Sep 21, '04 10:34:00AM • Contributed by: Anonymous
First, set up a folder containing your regular desktop picture ("normal.pct") and a warning desktop picture ("warn.pct"). Mine is ~/Picture -> Desktop Pictures. Inside that folder, set up a subfolder called "Active," and set your desktop preferences to rotate images from that folder every minute or so.

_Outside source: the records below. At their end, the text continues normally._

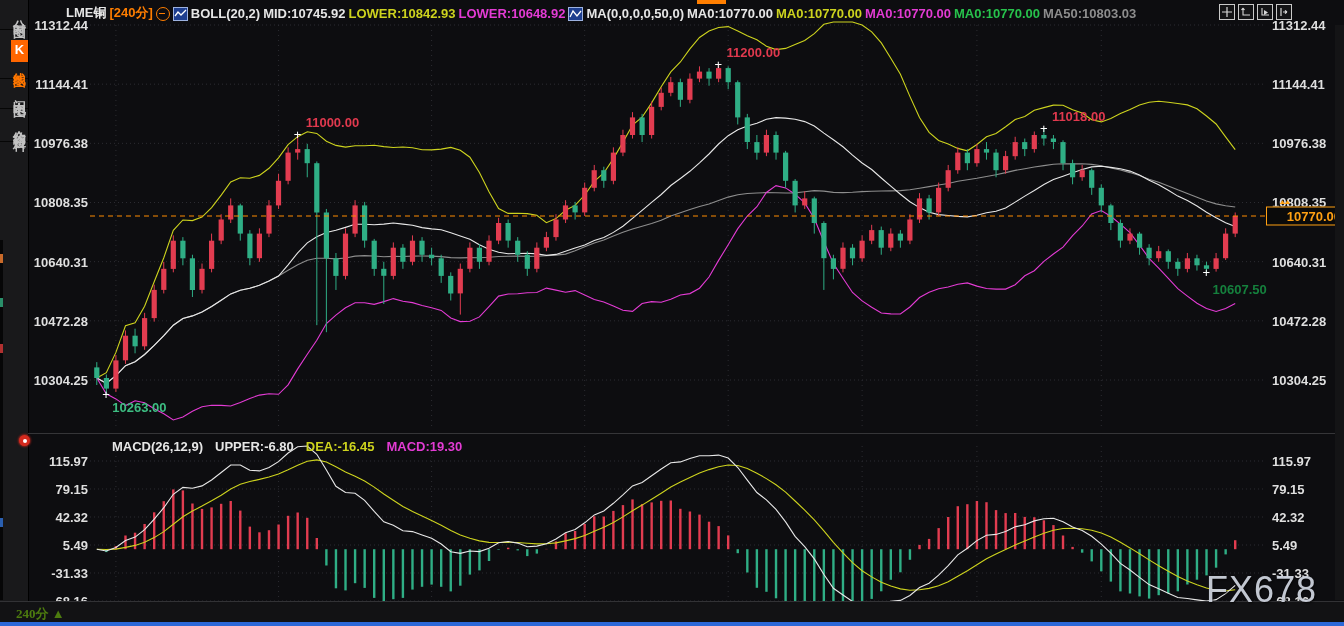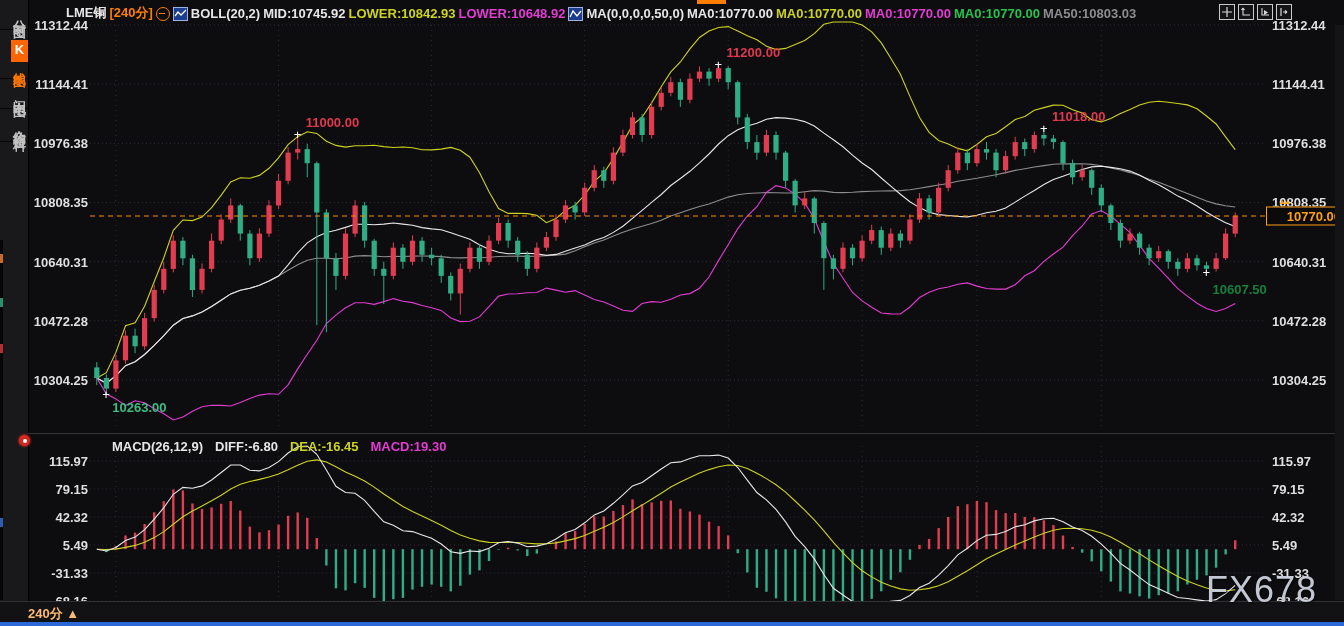--- a/index.html
+++ b/index.html
@@ -537,7 +537,7 @@
 
   <div id="macd-header">
     <span class="h-white">MACD(26,12,9)</span>
-    <span class="h-white">DIFF:-6.80</span>
+    <span class="h-white">UPPER:-6.80</span>
     <span class="h-yellow">DEA:-16.45</span>
     <span class="h-magenta">MACD:19.30</span>
   </div>

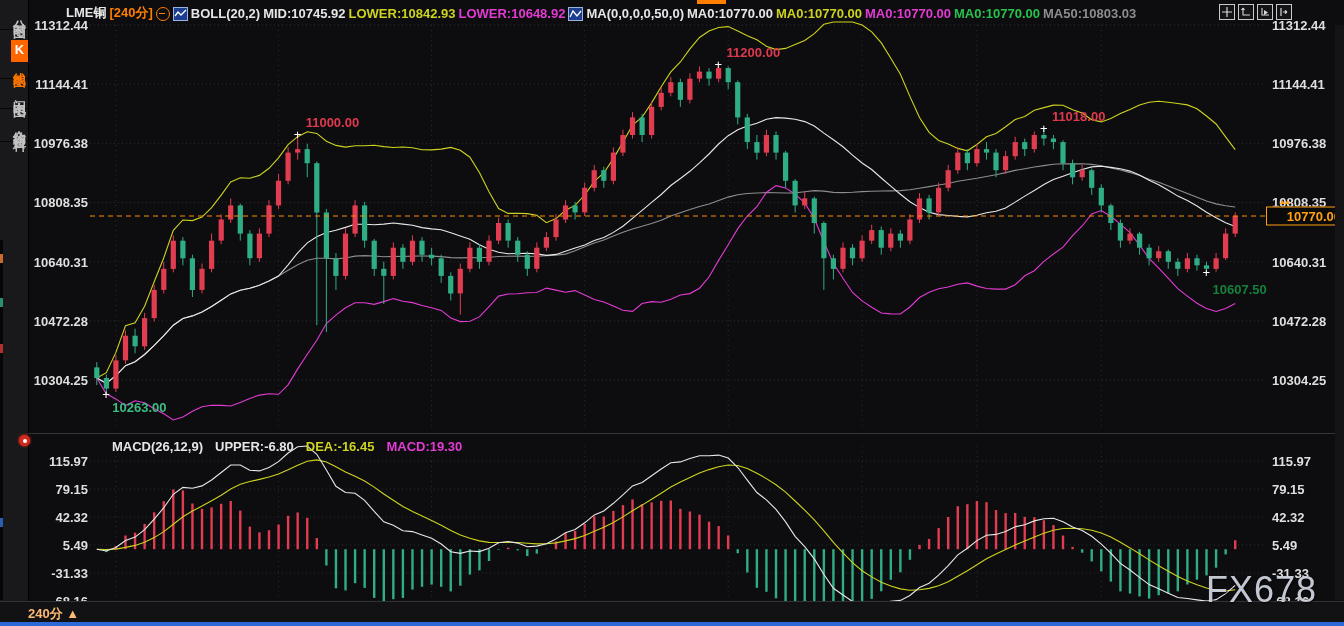--- a/index.html
+++ b/index.html
@@ -48,7 +48,7 @@
   .hdiv{position:absolute;left:28px;right:0;height:1px;background:#353538;}
   
   #bottom-bar{position:absolute;left:0;top:601px;width:1344px;height:21px;background:#121214;border-top:1px solid #323235;}
-  #period-btn{position:absolute;left:28px;top:605px;font-size:13px;font-weight:700;color:#fdba74;cursor:pointer;}
+  #period-btn{position:absolute;left:16px;top:605px;font-size:13px;font-weight:700;color:#4d7c0f;cursor:pointer;font-family:Liberation Serif, serif;}
   #blue-strip{position:absolute;left:0;top:622px;width:1344px;height:4px;background:#2c68d8;}
   
   #watermark{position:absolute;left:1206px;top:569px;font-size:36px;color:#ccd1dc;opacity:.95;letter-spacing:1px;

Place the following perl script in your Desktop Pictures folder, give it the proper executable privileges with chmod, and call it activate.pl:
#!/usr/bin/perl
chomp(my $basedir = `dirname "$0"`);
chdir $basedir;
my $active_image = 'normal.pct';
my $load_threshold = 1.7;
if(($_ = `w`) && /load averages: +([\d\.]+) +([\d\.]+) +([\d\.]+)/) {
if($2 > $load_threshold) {
$active_image = 'warn.pct';
}
}
unlink("Active/active_a.pct");
unlink("Active/active_b.pct");
link($active_image, "Active/active_a.pct");
link($active_image, "Active/active_b.pct");
Finally, add the following line to your crontab, using crontab -e:
*/2 * * * * /Users/your_username/Pictures/Desktop\ Pictures/activate.pl
If this works correctly, you will have a desktop image that smoothly changes from normal.pct to warn.pct when your load average stays over 1.7 for five minutes or so. In my case, warn.pct is solid red, and heightened CPU usage for an extended period of time shows up as a slow background fade to fire engine red. If you are comfortable with perl, you can modify the if() statement to change images based on other chosen conditions, or show different images depending on situations that demand your attention.